The GSM0338 is also covered in Encode::Byte even though it is not
an "extended ASCII" encoding.

=back

=head2 CJK: Chinese, Japanese, Korean (Multibyte)

Note that Vietnamese is listed above. Also read "Encoding vs Charset"
below. Also note that these are implemented in distinct modules by
countries, due to the size concerns (simplified Chinese is mapped
to 'CN', continental China, while traditional Chinese is mapped to
'TW', Taiwan). Please refer to their respective documentation pages.

=over 4

=item Encode::CN -- Continental China

Standard DOS/Win Macintosh Comment/Reference
----------------------------------------------------------------
euc-cn [1] MacChineseSimp
(gbk) cp936 [2]
gb12345-raw { GB12345 without CES }
gb2312-raw { GB2312 without CES }
hz
iso-ir-165
----------------------------------------------------------------

[1] GB2312 is aliased to this. See L<Microsoft-related naming mess>
[2] gbk is aliased to this. See L<Microsoft-related naming mess>

=item Encode::JP -- Japan

Standard DOS/Win Macintosh Comment/Reference
----------------------------------------------------------------
euc-jp
shiftjis cp932 macJapanese
7bit-jis
iso-2022-jp [RFC1468]
iso-2022-jp-1 [RFC2237]
jis0201-raw { JIS X 0201 (roman + halfwidth kana) without CES }
jis0208-raw { JIS X 0208 (Kanji + fullwidth kana) without CES }
jis0212-raw { JIS X 0212 (Extended Kanji) without CES }
----------------------------------------------------------------

=item Encode::KR -- Korea

Standard DOS/Win Macintosh Comment/Reference
----------------------------------------------------------------
euc-kr MacKorean [RFC1557]
cp949 [1]
iso-2022-kr [RFC1557]
johab [KS X 1001:1998, Annex 3]
ksc5601-raw { KSC5601 without CES }
----------------------------------------------------------------

[1] ks_c_5601-1987, (x-)?windows-949, and uhc are aliased to this.
See below.

=item Encode::TW -- Taiwan

Standard DOS/Win Macintosh Comment/Reference
----------------------------------------------------------------
big5-eten cp950 MacChineseTrad {big5 aliased to big5-eten}
big5-hkscs
----------------------------------------------------------------

=item Encode::HanExtra -- More Chinese via CPAN

Due to the size concerns, additional Chinese encodings below are
distributed separately on CPAN, under the name Encode::HanExtra.

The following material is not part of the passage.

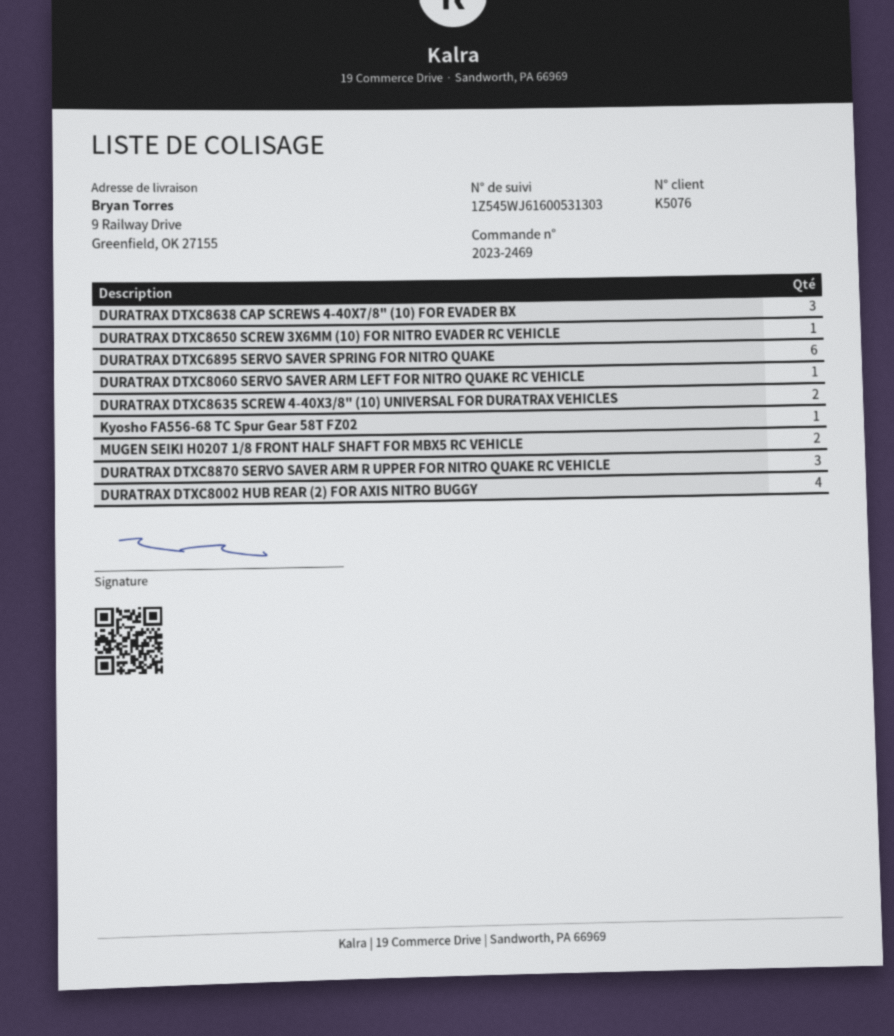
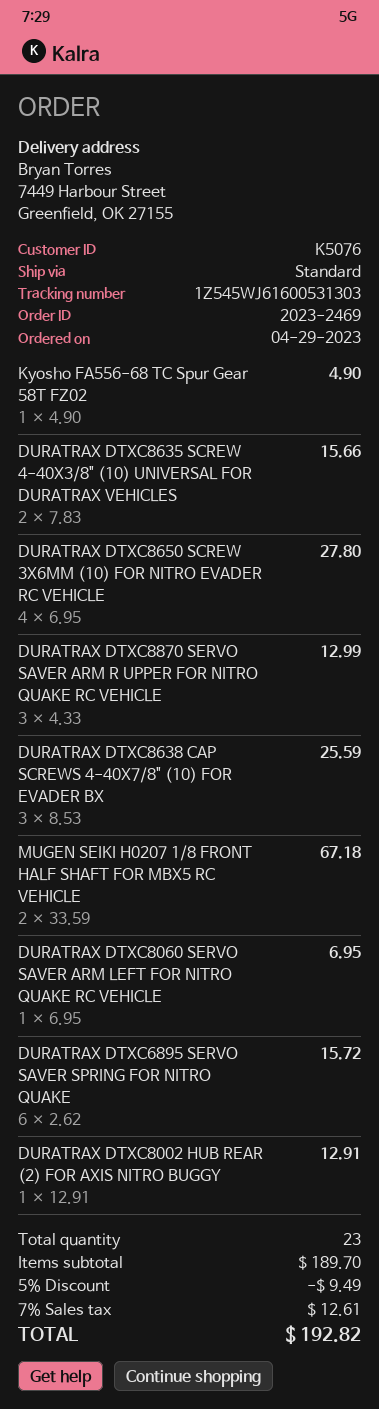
ship to: 9 Railway Drive, Greenfield, OK 27155 -> 7449 Harbour Street, Greenfield, OK 27155
DURATRAX DTXC8650 SCREW 3X6MM (10) FOR NITRO EVADER RC VEHICLE: 1 -> 4
DURATRAX DTXC8002 HUB REAR (2) FOR AXIS NITRO BUGGY: 4 -> 1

Standard DOS/Win Macintosh Comment/Reference
----------------------------------------------------------------
big5ext CMEX's Big5e Extension
big5plus CMEX's Big5+ Extension
cccii Chinese Character Code for Information Interchange
euc-tw EUC (Extended Unix Character)
gb18030 GBK with Traditional Characters
----------------------------------------------------------------

=item Encode::JIS2K -- JIS X 0213 encodings via CPAN

Due to size concerns, additional Japanese encodings below are
distributed separately on CPAN, under the name Encode::JIS2K.

Standard DOS/Win Macintosh Comment/Reference
----------------------------------------------------------------
euc-jisx0213
shiftjisx0123
iso-2022-jp-3
jis0213-1-raw
jis0213-2-raw
----------------------------------------------------------------

=back

=head2 Miscellaneous encodings

=over 4

=item Encode::EBCDIC

See L<perlebcdic> for details.

----------------------------------------------------------------
cp37
cp500
cp875
cp1026
cp1047
posix-bc
----------------------------------------------------------------

=item Encode::Symbols

For symbols and dingbats.

----------------------------------------------------------------
symbol
dingbats
MacDingbats
AdobeZdingbat
AdobeSymbol
----------------------------------------------------------------

=item Encode::MIME::Header

Strictly speaking, MIME header encoding documented in RFC 2047 is more
of encapsulation than encoding. However, their support in modern
world is imperative so they are supported.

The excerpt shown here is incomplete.